→ **Problem**:
Nothing but the records, transcribed exactly, should appear in the answer; leave the pictures out.

→ **Task data**:

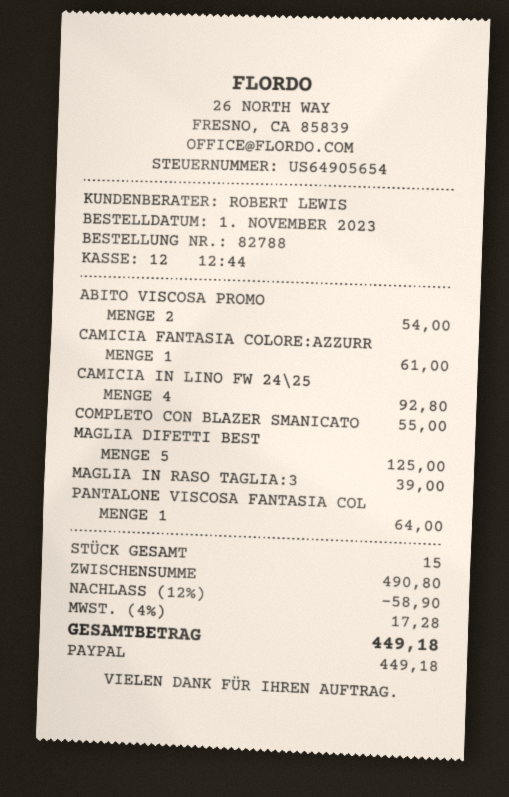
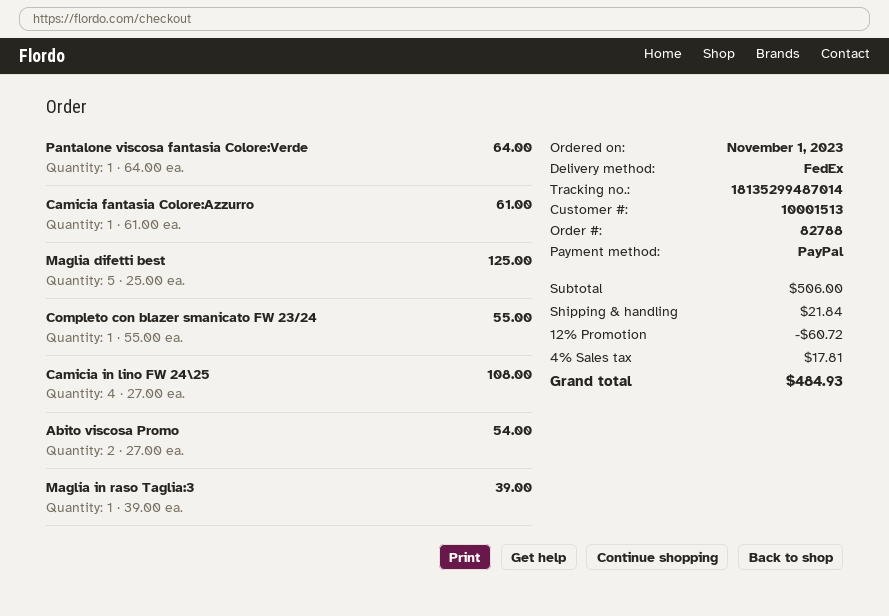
CAMICIA IN LINO FW 24\25: 4 for 92.80 -> 4 for 108.00
subtotal: 490.80 -> 506.00
discount: 12% = 58.90 -> 12% = 60.72
shipping: none -> 21.84
tax: 4% = 17.28 -> 4% = 17.81
total: 449.18 -> 484.93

→ **Result for this task**:
CAMICIA IN LINO FW 24\25: 4 for 92.80 -> 4 for 108.00
subtotal: 490.80 -> 506.00
discount: 12% = 58.90 -> 12% = 60.72
shipping: none -> 21.84
tax: 4% = 17.28 -> 4% = 17.81
total: 449.18 -> 484.93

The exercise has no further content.